A Strategic Response for Hospital and Health System Sponsors

Abstract

Market forces are driving significant changes to the way hospitals operate in their communities. Clinical innovations are shifting sites for care from inpatient to outpatient and home settings. Insurers, Medicare and Medicaid are shrinking their reimbursement. Consumers are demanding modern facilities, digital connectivity, lower costs and improved convenience. Competition is intensifying between traditional hospital competitors and new limited-service facilities funded by private investors. This is the environment in which hospitals now compete.

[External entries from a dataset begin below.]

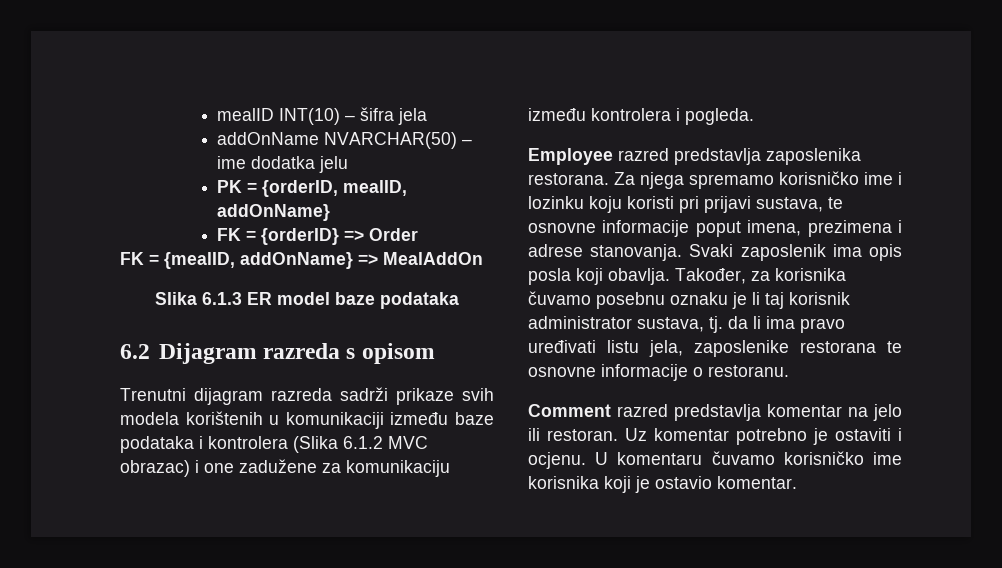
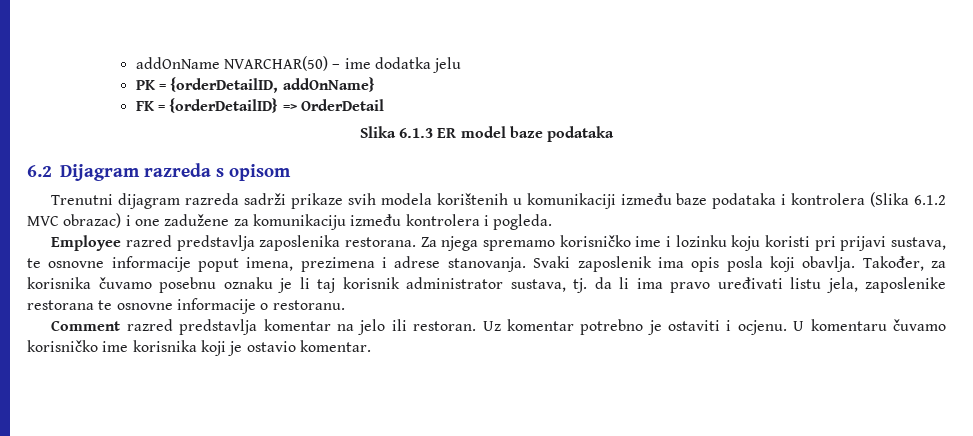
- mealID INT(10) – šifra jela
- PK = {orderID, mealID, addOnName}
+ PK = {orderDetailID, addOnName}
- FK = {orderID} => Order
- FK = {mealID, addOnName} => MealAddOn
+ FK = {orderDetailID} => OrderDetail

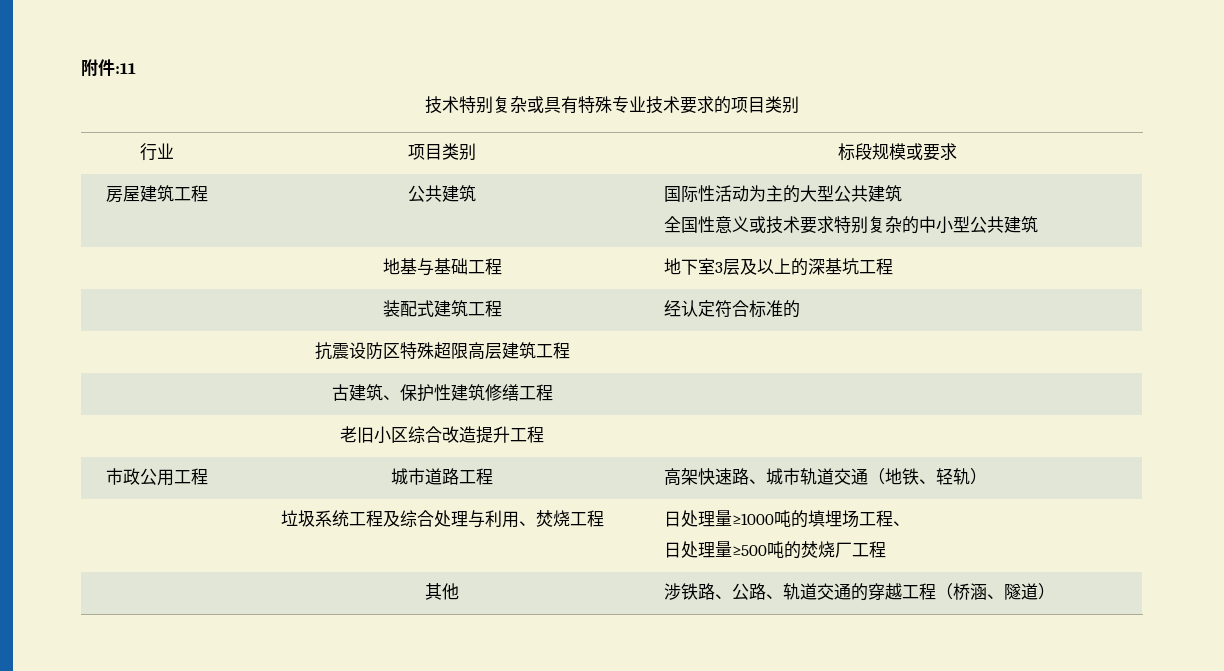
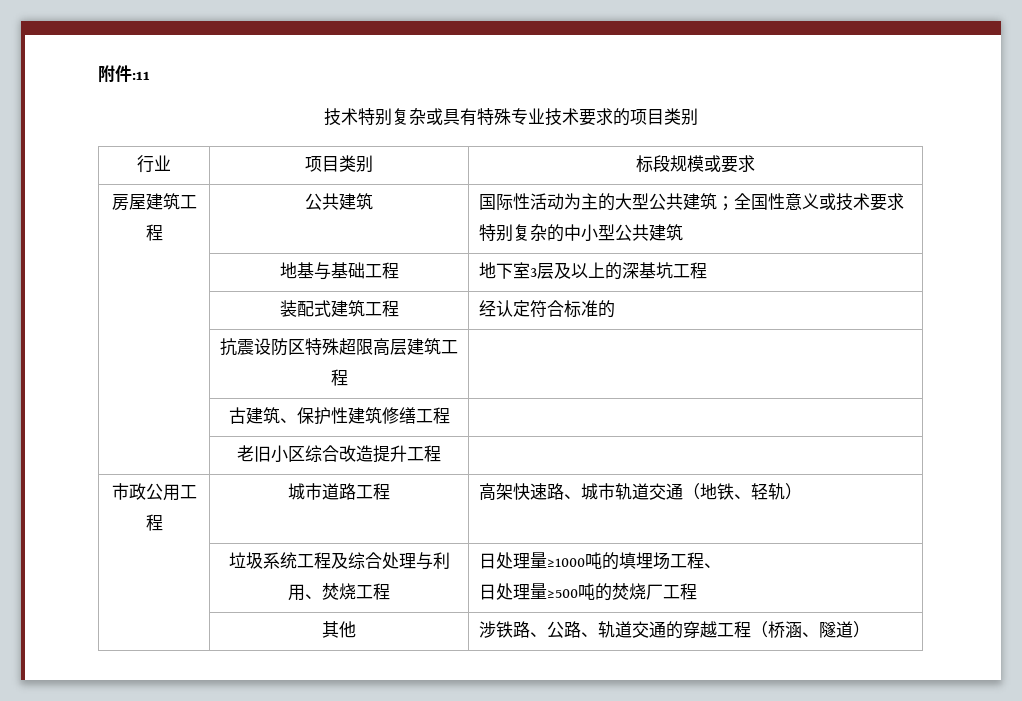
- 房屋建筑工程 | 公共建筑 | 国际性活动为主的大型公共建筑
- 全国性意义或技术要求特别复杂的中小型公共建筑
+ 房屋建筑工程 | 公共建筑 | 国际性活动为主的大型公共建筑；全国性意义或技术要求特别复杂的中小型公共建筑

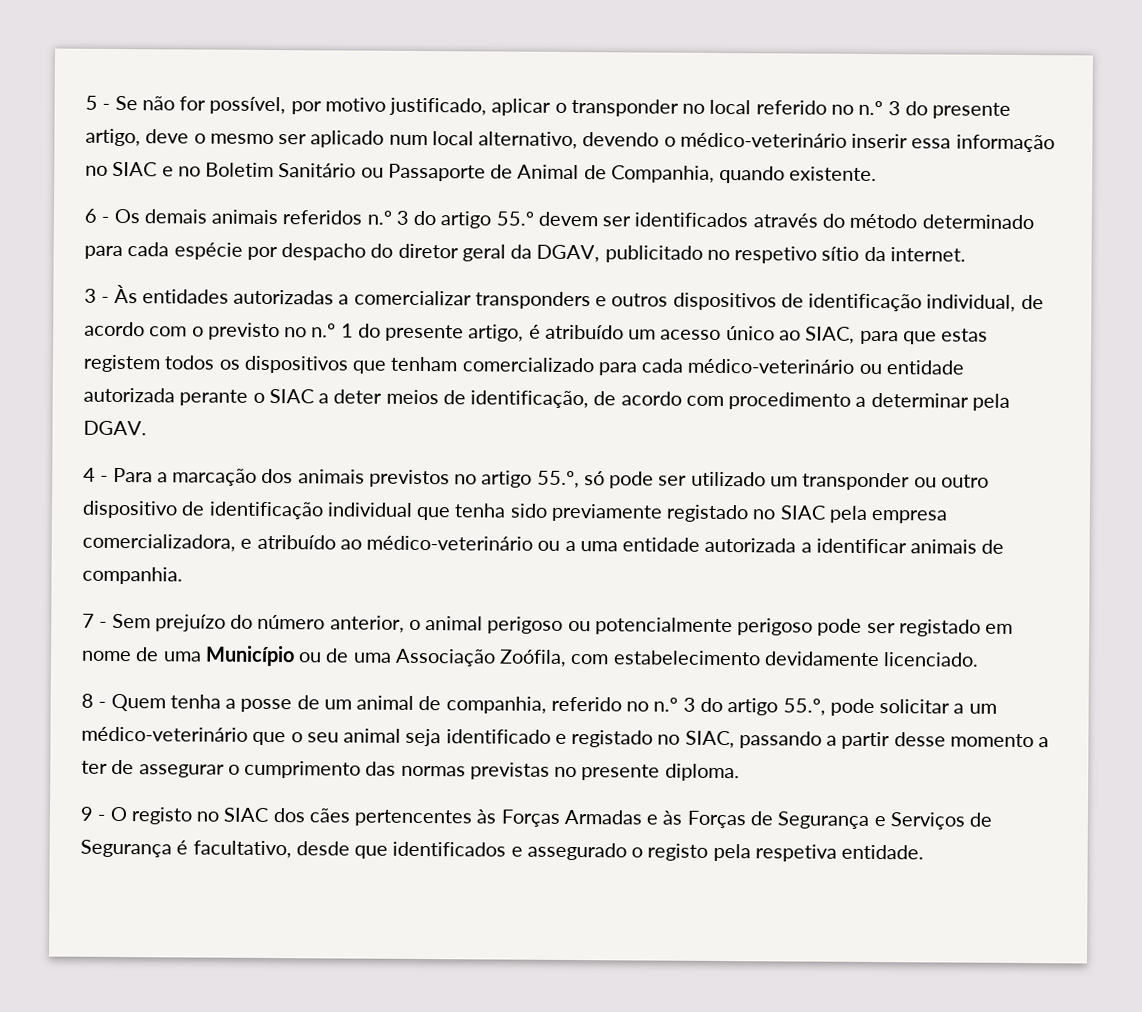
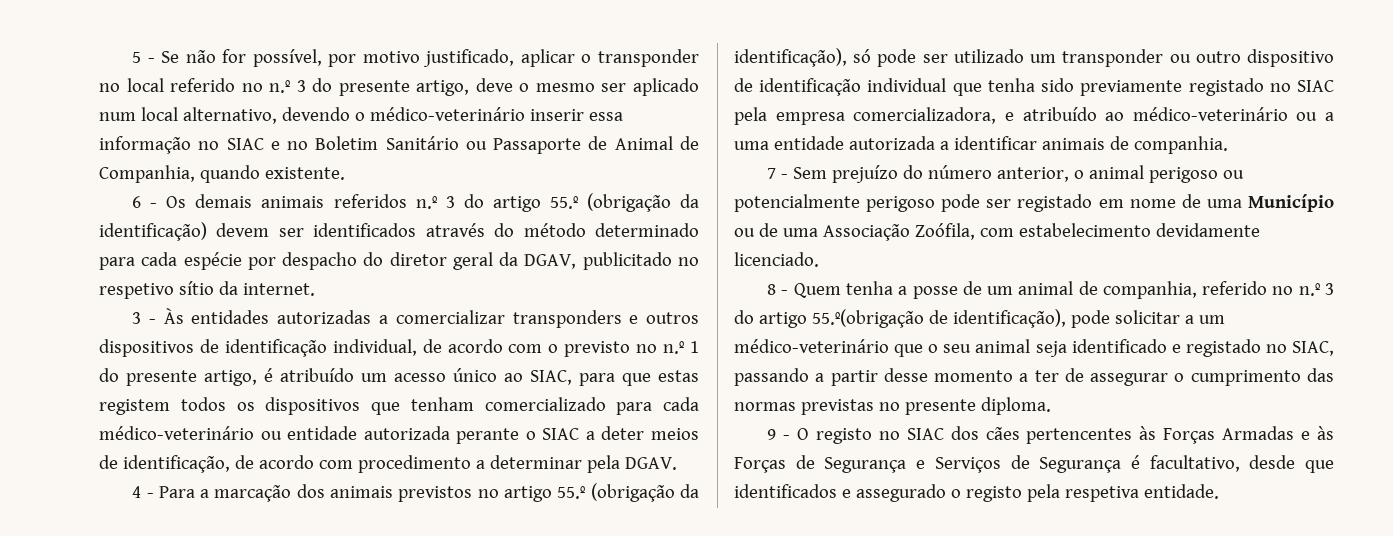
- 6 - Os demais animais referidos n.º 3 do artigo 55.º devem ser identificados através do método determinado para cada espécie por despacho do diretor geral da DGAV, publicitado no respetivo sítio da internet.
+ 6 - Os demais animais referidos n.º 3 do artigo 55.º (obrigação da identificação) devem ser identificados através do método determinado para cada espécie por despacho do diretor geral da DGAV, publicitado no respetivo sítio da internet.
- 4 - Para a marcação dos animais previstos no artigo 55.º, só pode ser utilizado um transponder ou outro dispositivo de identificação individual que tenha sido previamente registado no SIAC pela empresa comercializadora, e atribuído ao médico-veterinário ou a uma entidade autorizada a identificar animais de companhia.
+ 4 - Para a marcação dos animais previstos no artigo 55.º (obrigação da identificação), só pode ser utilizado um transponder ou outro dispositivo de identificação individual que tenha sido previamente registado no SIAC pela empresa comercializadora, e atribuído ao médico-veterinário ou a uma entidade autorizada a identificar animais de companhia.
- 8 - Quem tenha a posse de um animal de companhia, referido no n.º 3 do artigo 55.º, pode solicitar a um médico-veterinário que o seu animal seja identificado e registado no SIAC, passando a partir desse momento a ter de assegurar o cumprimento das normas previstas no presente diploma.
+ 8 - Quem tenha a posse de um animal de companhia, referido no n.º 3 do artigo 55.º(obrigação de identificação), pode solicitar a um médico-veterinário que o seu animal seja identificado e registado no SIAC, passando a partir desse momento a ter de assegurar o cumprimento das normas previstas no presente diploma.

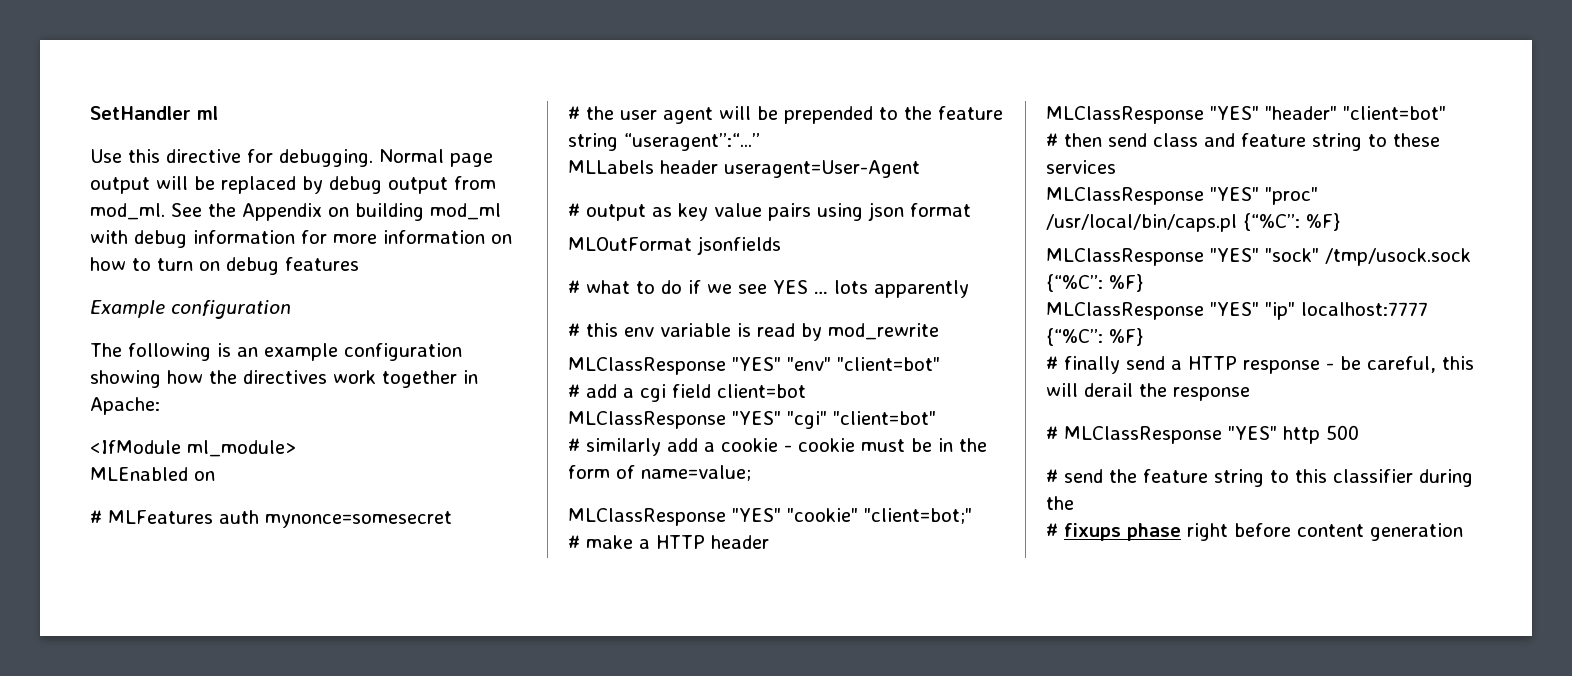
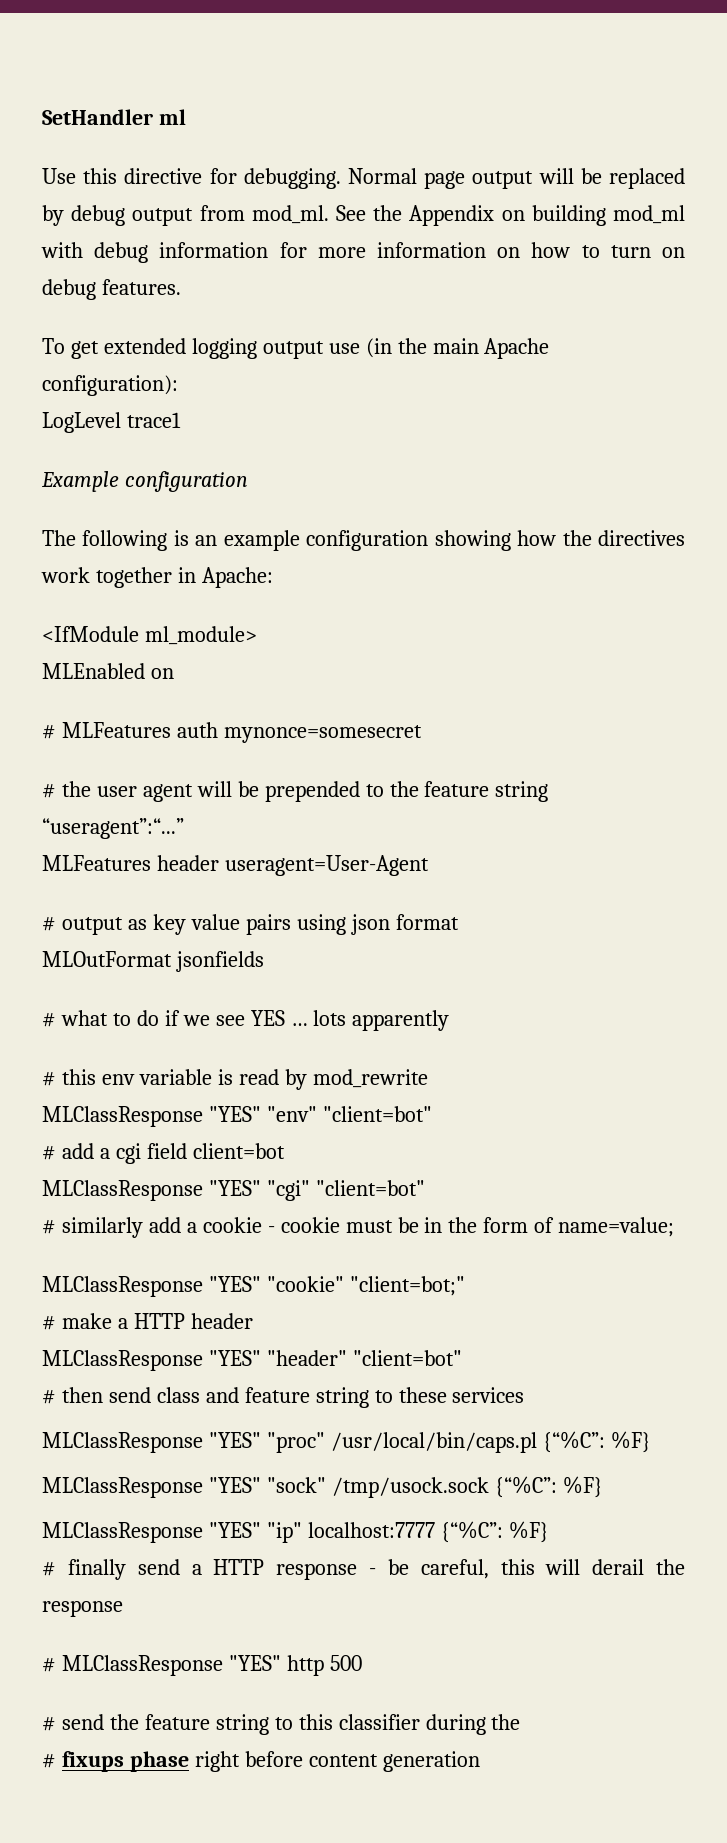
- See the Appendix on building mod_ml with debug information for more information on how to turn on debug features
+ See the Appendix on building mod_ml with debug information for more information on how to turn on debug features.
+ To get extended logging output use (in the main Apache configuration):
+ LogLevel trace1
- MLLabels header useragent=User-Agent
+ MLFeatures header useragent=User-Agent

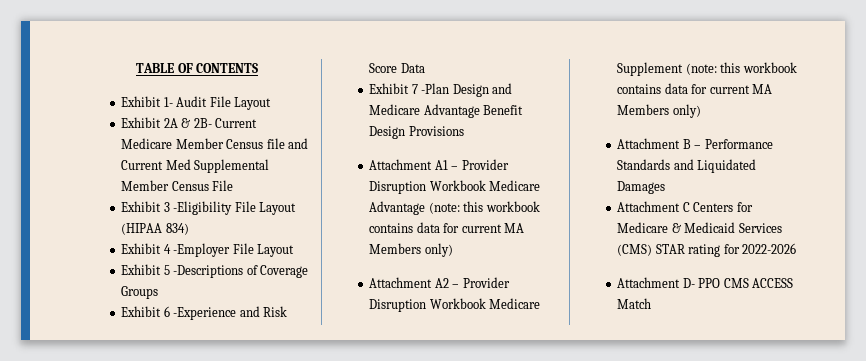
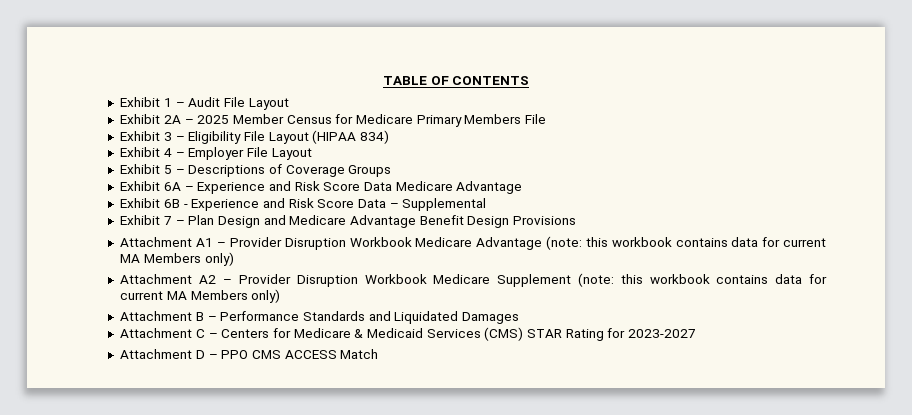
- Exhibit 1- Audit File Layout
+ Exhibit 1 – Audit File Layout
- Exhibit 2A & 2B- Current Medicare Member Census file and Current Med Supplemental Member Census File
+ Exhibit 2A – 2025 Member Census for Medicare Primary Members File
- Exhibit 3 -Eligibility File Layout (HIPAA 834)
+ Exhibit 3 – Eligibility File Layout (HIPAA 834)
- Exhibit 4 -Employer File Layout
+ Exhibit 4 – Employer File Layout
- Exhibit 5 -Descriptions of Coverage Groups
+ Exhibit 5 – Descriptions of Coverage Groups
- Exhibit 6 -Experience and Risk Score Data
+ Exhibit 6A – Experience and Risk Score Data Medicare Advantage
+ Exhibit 6B - Experience and Risk Score Data – Supplemental
- Exhibit 7 -Plan Design and Medicare Advantage Benefit Design Provisions
+ Exhibit 7 – Plan Design and Medicare Advantage Benefit Design Provisions
- Attachment C Centers for Medicare & Medicaid Services (CMS) STAR rating for 2022-2026
- Attachment D- PPO CMS ACCESS Match
+ Attachment C – Centers for Medicare & Medicaid Services (CMS) STAR Rating for 2023-2027
+ Attachment D – PPO CMS ACCESS Match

Micro-hospitals offer community hospitals and health systems a strategy to respond to these market forces. There are more than 60 micro-hospitals currently in operation. Most were developed by or in partnership with local health systems or private investors within the past five years.  Micro-hospitals serve low-acuity patient populations requiring minimal inpatient, outpatient, diagnostic and emergency services. They are located, designed and built as a strategic element of a health system’s deployment plans or as an attractive use of capital.

Micro-hospitals, if designed appropriately, accrue four strategic advantages to hospital sponsors: broaden market expansion, lessen capital risks, decrease operating costs and increase consumer appeal. They are designed and built to optimize patient experiences, maximize staff productivity and serve as a flexible footprint for additional services as demand warrants. While the regulatory climate for micro-hospitals is volatile, the sector is expected to grow as health systems deploy capital to micro-hospital projects. Therefore, micro-hospitals serve as a critical element of a hospital’s strategic plan for growth and scale.

Micro-hospitals are emerging as a distinct sector that offers an array of acute, ancillary and retail services, while offering a lower-cost alternative to traditional hospital-outpatient facilities

Background: Micro-Hospitals

Micro-hospitals have been around since 2007 and currently operate in 19 states. Sometimes called “neighborhood hospitals” or “mini-hospitals,” they range from eight to 30 beds, in facilities ranging from 15,000 to 60,000 square feet. Consultants estimate 60 micro-hospitals have been built in the past five years with another 40 new projects coming online in the next two to three years. The majority of these are sponsored by local health systems as a key element of their deployment plans.

Emergency room exterior rendering

While there is no prototype for micro-hospitals, they typically serve medical and surgical patient populations at low risk, entailing shorter stays and lower costs per admission. Micro-hospital capabilities also include labs, imaging, outpatient surgery, pharmacy, primary and preventive health and emergency care for non-life-threatening conditions. Additionally, many sponsors develop medical offices, outpatient physical therapy, health education and common areas for community use.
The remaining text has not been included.